Ombre fosche seguivano altre ombre e i pioppi intorno al rio tremavano con un fragoroso sbattere di rami e di foglie moribonde.
La santa adolescente, martirizzata nel 132 dopo Cristo, assisteva impassibile a quell’irosa tempesta, mentre gli ex voto, appesi alle pareti, tintinnavano a guisa di tenui campanelle.
La sorgente, sbucando dalle viscere del presbiterio, continuava a scorrere per dissetare i settecento abitanti di Murtis, tappati nelle case per il temporale del 12 agosto del 1880.
In alto, a nord est, la torre dei Doria di Miramonti, tra fulmini e tuoni rischiava di cadere sui tornanti della sterrata che dalla fonte di Spurulò saliva verso il paese, arroccato sui pendii del monte di San Matteo e di Codinarasa.
I paesani quella sera non facevano che mormorare sull’impudente che aveva osato penetrare furtivo nella casa di Matteu Brancone, per violare la stanza dell’affascinante figlia diciottenne Lughìa.
Lo spasimante, vistosi scoperto dalla servitù, dopo averle giurato amore eterno, aveva spiccato il volo dalla finestra dell’angolo del palazzotto, ubicato in Pala ‘e Chercu, si era dato ad una fuga precipitosa.
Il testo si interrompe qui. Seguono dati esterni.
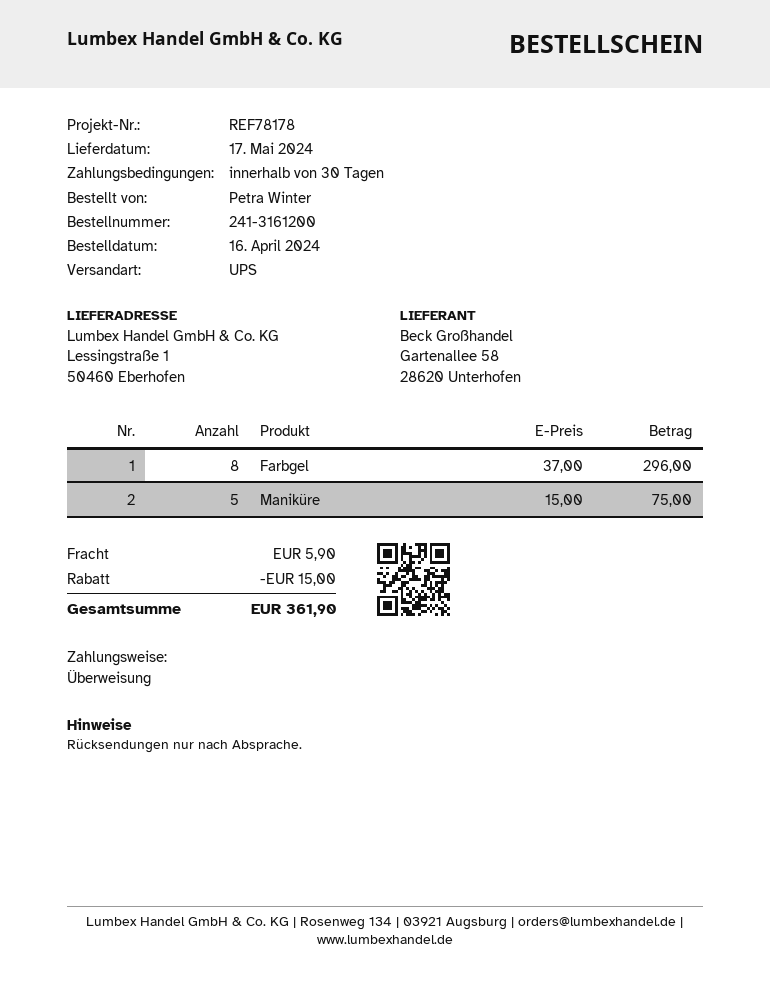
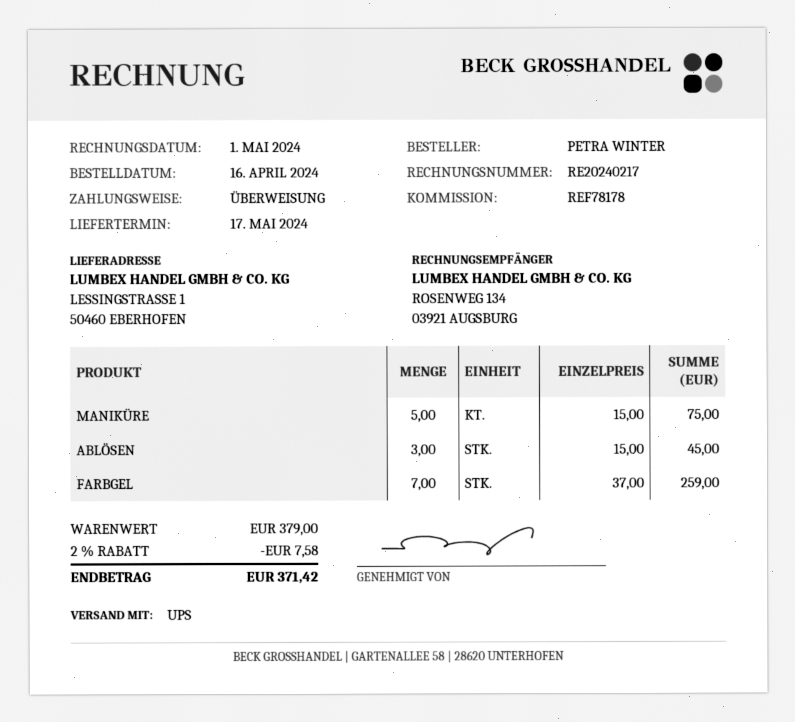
Farbgel: 8 x 37.00 = 296.00 -> 7 x 37.00 = 259.00
ABLÖSEN: none -> 3 x 15.00 = 45.00
discount: 15.00 -> 7.58
shipping: 5.90 -> none
total: 361.90 -> 371.42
Matteu Brancone aveva convocato il più esperto tiratore dei suoi compari, per dare la lezione definitiva a Nigola Biddu, visto che di lui si trattava.
Il giovane, fascinoso e piacente, tutto nervi e passione, voleva sigillare il suo amore con la sua Lughìa, cogliendola come un fiore, ma non aveva fatto a tempo e si era dato alla fuga attraversando a passo svelto Carruzzu Longu, Caminu ‘e Cunventu, la sterrata che costeggiava Su Campusantu, aveva raggiunto i folti boschi di querce di Monte Ozastru, dove aveva rallentato il passo un po’ per il temporale e un po’ per il pendio scosceso del monte e, attraversata la valle di Santa Giusta, immersa nella tempesta, era scomparso verso Monte Ledda, in direzione di Vulvu, nel tentativo di raggiungere forse qualche porto per il Continente o per la Corsica.
Matteu Brancone, avvertito dai servi, mentre s’intratteneva con l’amante di turno, (era rimasto vedovo con cinque figli), fu contrariato, si rabbuiò, si vestì rapidamente e con passo iroso lasciò la casa dell’amante in Carruzzu ‘e Ballas e raggiunse la sua abitazione non prima di aver dato ordine ad uno dei servi di chiamare a colloquio compare Zinubiu Cibresu.
-Mortu lu cherzo cussu fizu ‘e bagassa, lu cherzo mortu!- [Lo voglioio morto quel figlio di meretrice, lo voglio morto]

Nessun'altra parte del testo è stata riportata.